• [WORK TO COMPLETE] Copy the first line of the entries below and every line after it through the line containing "[137,301,185,316] HW6 ->". Do not include pictures.

(DATA RECORDS begins)

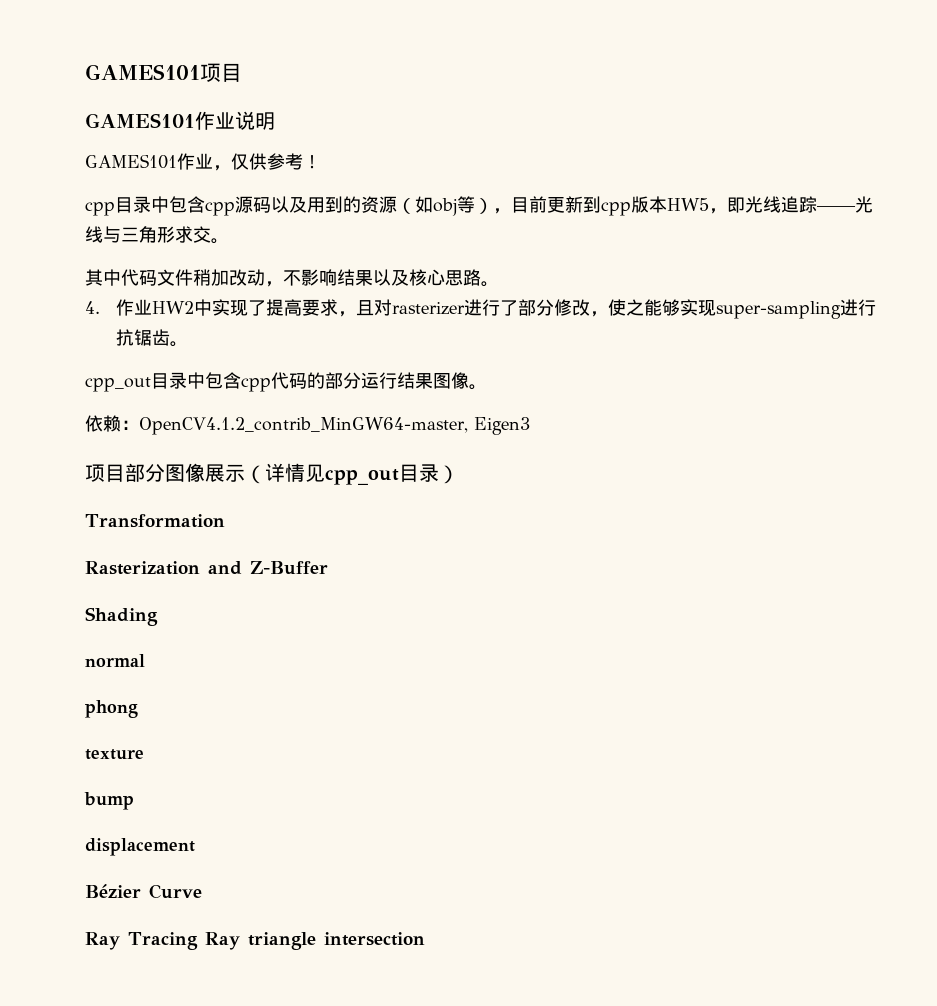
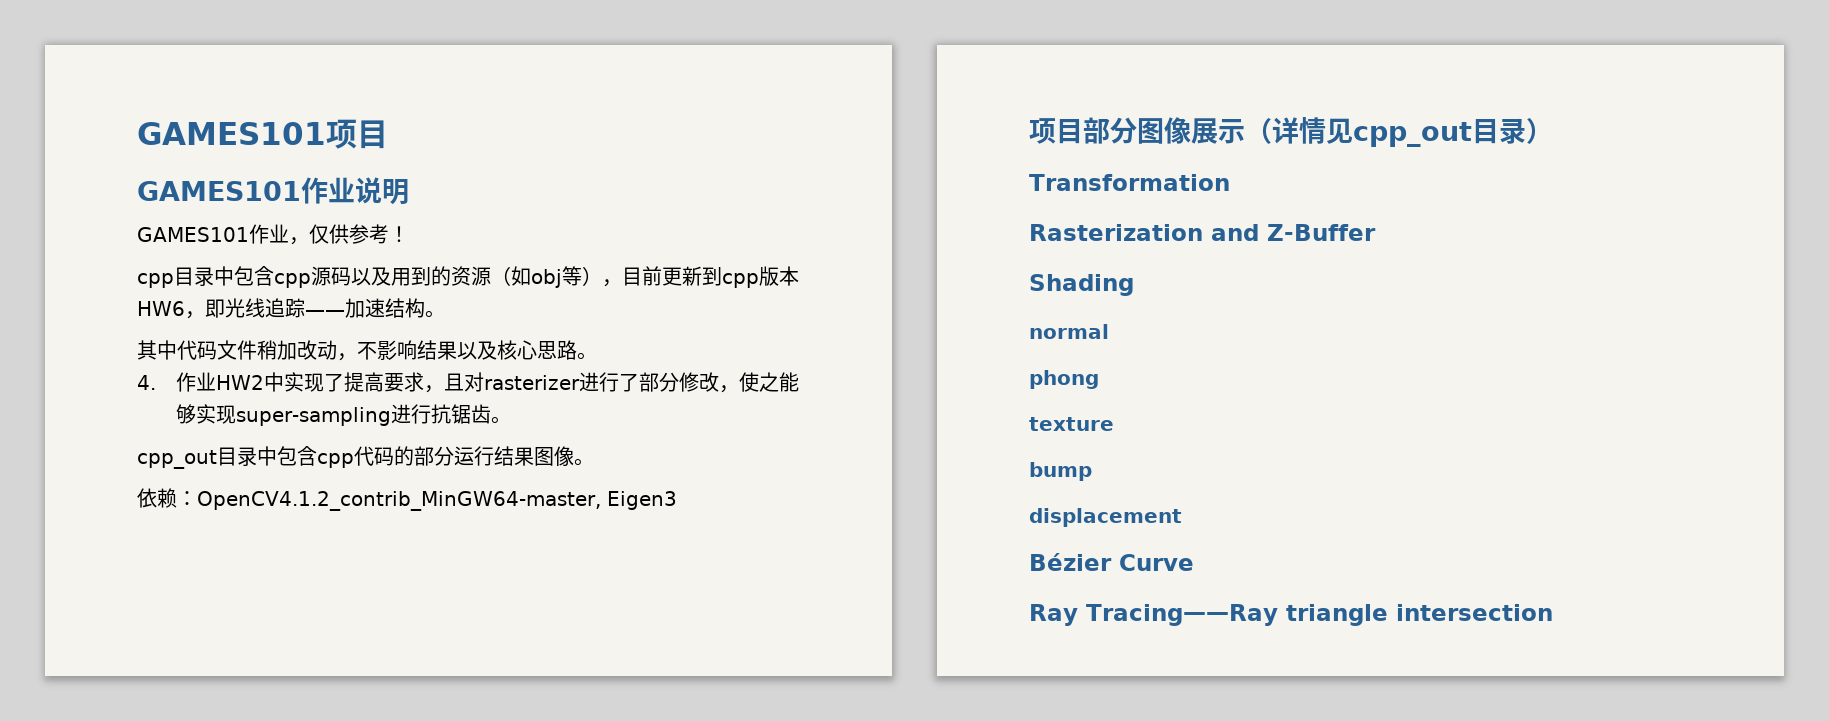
[667,198,709,211] HW5 -> [137,301,185,316] HW6
[855,196,873,213] [85,226,211,243] 光线与三角形求交 -> [345,298,425,318] 加速结构
[128,932,240,950] Tracing Ray -> [1085,604,1278,626] Tracing——Ray

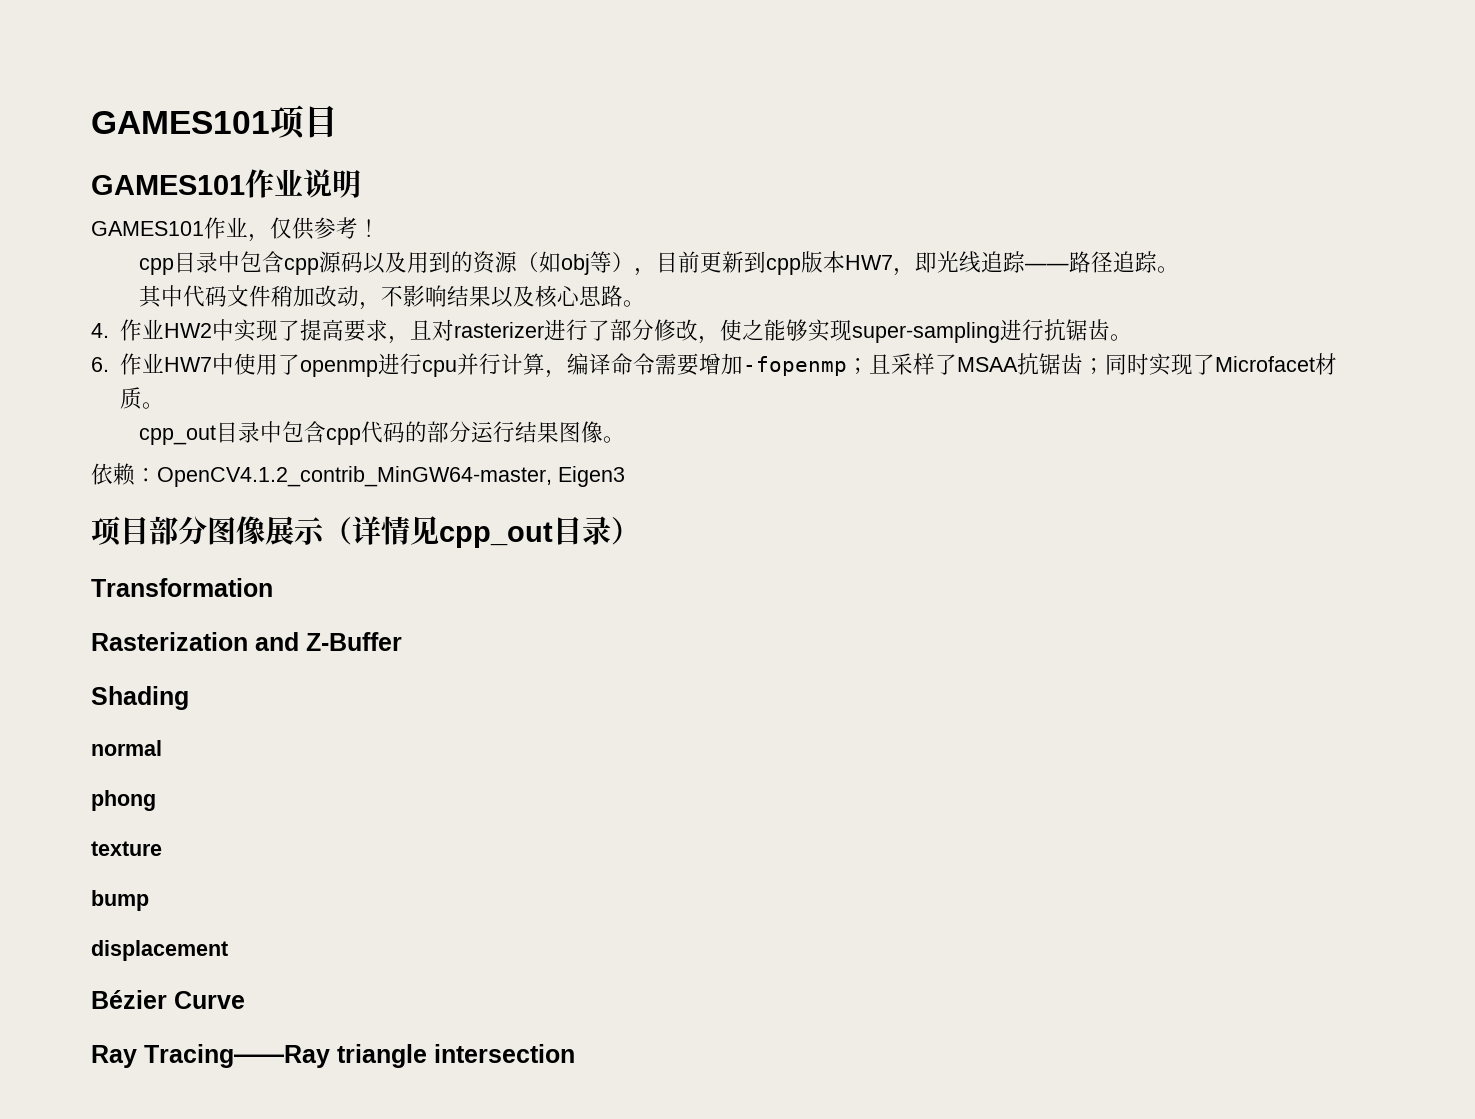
[137,301,185,316] HW6 -> [844,255,893,270] HW7
[345,298,425,318] 加速结构 -> [1068,251,1157,273] 路径追踪
(511, 420) none -> [91,353,1337,378] [119,387,164,409] // 6.作业HW7中使用了openmp进行cpu并行计算，编译命令需要增加-fopenmp；且采样了MSAA抗锯齿；同时实现了Microfacet材质。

(DATA RECORDS ends)

• [RESPONSE TO THE TASK]
[667,198,709,211] HW5 -> [137,301,185,316] HW6
[855,196,873,213] [85,226,211,243] 光线与三角形求交 -> [345,298,425,318] 加速结构
[128,932,240,950] Tracing Ray -> [1085,604,1278,626] Tracing——Ray

[137,301,185,316] HW6 -> [844,255,893,270] HW7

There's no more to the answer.